0

I am trying to write a function in bash but it won't work. The function is as follows, it gets a file in the format of:

1 2 first 3
4 5 second 6
...

I'm trying to access only the strings in the 3rd word in every line and to fill the array "arr" with them, without repeating identical strings. When I activated the "echo" command right after the for loop, it printed only the first string in every iteration (in the above case "first").

Thank you!

function storeDevNames {

n=0
b=0
while read line; do
    line=$line
    tempArr=( $line )
    name=${tempArr[2]}
    for i in $arr ; do
        #echo ${arr[i]}
        if [ "${arr[i]}" == "$name" ]; then
            b=1
            break
        fi
    done
    if [ "$b" -eq 0 ]; then
        arr[n]=$name
        n=$(($n+1))
    fi
    b=0
done < $1
}
Cyrus
  • 84,225
  • 14
  • 89
  • 153

3 Answers3

1

You can replace all of your read block with:

arr=( $(awk '{print $3}' <"$1" | sort | uniq) )
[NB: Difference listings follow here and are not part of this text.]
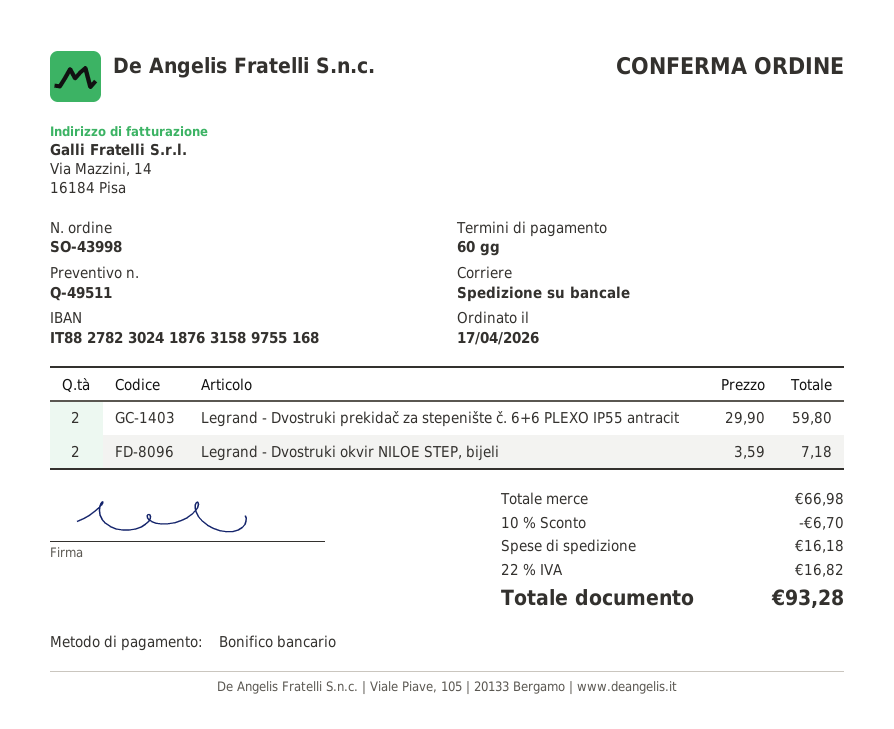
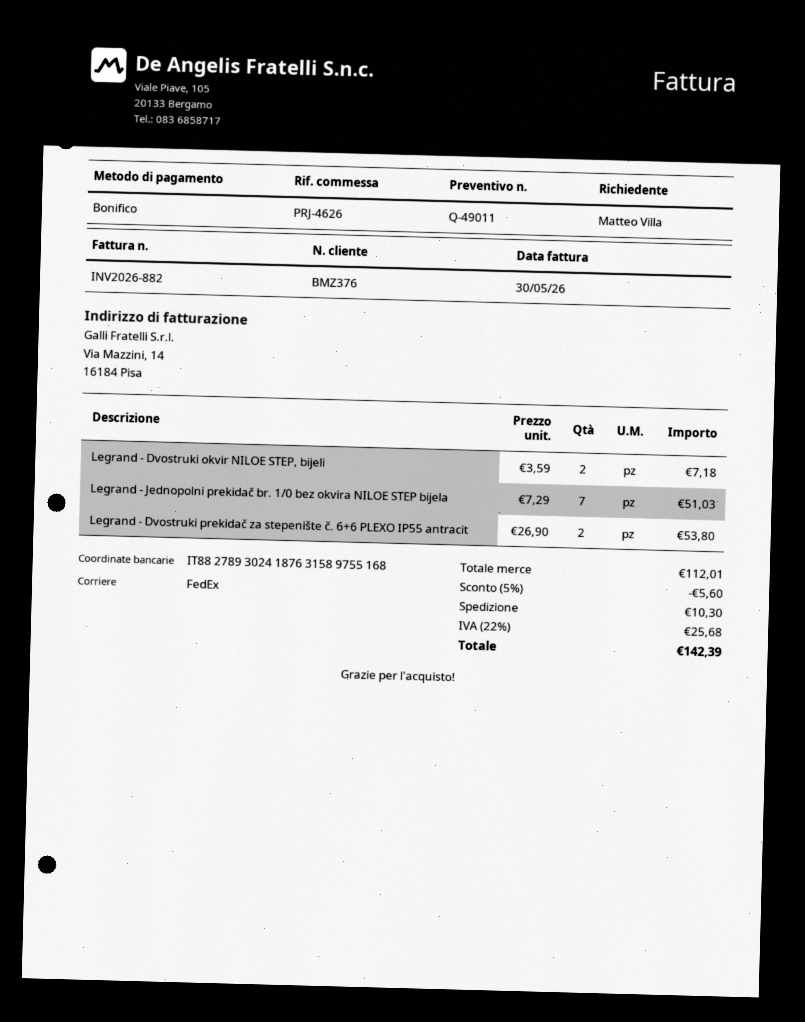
quote number: Q-49511 -> Q-49011
bank account: IT8827823024187631589755168 -> IT8827893024187631589755168
shipping method: pallet freight -> FedEx
Legrand - Dvostruki prekidač za stepenište č. 6+6 PLEXO IP55 antracit: 2 x 29.90 = 59.80 -> 2 x 26.90 = 53.80
Legrand - Jednopolni prekidač br. 1/0 bez okvira NILOE STEP bijela: none -> 7 x 7.29 = 51.03
subtotal: 66.98 -> 112.01
discount: 10% = 6.70 -> 5% = 5.60
shipping: 16.18 -> 10.30
tax: 22% = 16.82 -> 22% = 25.68
total: 93.28 -> 142.39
This will fill arr with only unique names from the 3rd word such as first, second, ... This will reduce the entire function to:

function storeDevNames {
    arr=( $(awk '{print $3}' <"$1" | sort | uniq) )
}

Note: this will provide a list of all unique device names in sorted order. Removing duplicates also destroys the original order. If preserving the order accept where duplicates are removed, see 4ae1e1's alternative.

David C. Rankin
  • 81,885
  • 6
  • 58
  • 85
  • Your answer breaks the order of lines, which might (or might not) be important. See [the other `awk` answer](http://stackoverflow.com/a/29455557/1944784) (disclosure: mine) for how to preserve the order. – 4ae1e1 Apr 05 '15 at 08:42
  • Indeed it does, if retaining the order of device names is important, then your answer is the one to use. – David C. Rankin Apr 05 '15 at 08:44
1

The following line seems suspicious

    for i in $arr ; do

I changed it as follows and it works for me:

#! /bin/bash

function storeDevNames {
    n=0
    b=0
    while read line; do
        # line=$line # ?!
        tempArr=( $line )
        name=${tempArr[2]}
        for i in "${arr[@]}" ; do
            if [ "$i" == "$name" ]; then
                b=1
                break
            fi
        done
        if [ "$b" -eq 0 ]; then
            arr[n]=$name
            (( n++ ))
        fi
        b=0
    done
}

storeDevNames < <(cat <<EOF 
1 2 first 3
4 5 second 6
7 8 first 9
10 11 third 12
13 14 second 15
EOF
)

echo "${arr[@]}"
choroba
  • 231,213
  • 25
  • 204
  • 289
  • You're right, it does print the whole array. I still don't get two things: 1. Why does it store two identical strings? Is there something wrong with my if-else? 2. Why doesn't it print every single element in the array with this echo command but prints only the first one every time? – Gal Fleissig Apr 05 '15 at 08:55
  • @GalFl: I don't understand. I'm getting no duplicates. Show the code that produces them in the question. – choroba Apr 05 '15 at 08:58
  • I tried it now with a simple txt file and it worked with no duplicates, but I tried it with a .comp file (the format i have to work with) and it does show duplicates. Maybe it's something with this format? maybe there is something different with the spaces or end of lines? – Gal Fleissig Apr 05 '15 at 09:10
  • It works! So just to fully understand: the "i" in the for loop represents a number (like in C for example) or in this case a string? – Gal Fleissig Apr 05 '15 at 09:21
  • It's the string. If you wanted numbers, you'd need something like `for i in $(seq 0 ${#arr[@]})` or `for ((i=0; i<${#arr[@]}; i++))` – choroba Apr 05 '15 at 09:24
1

You're using the wrong tool. awk is designed for this kind of job.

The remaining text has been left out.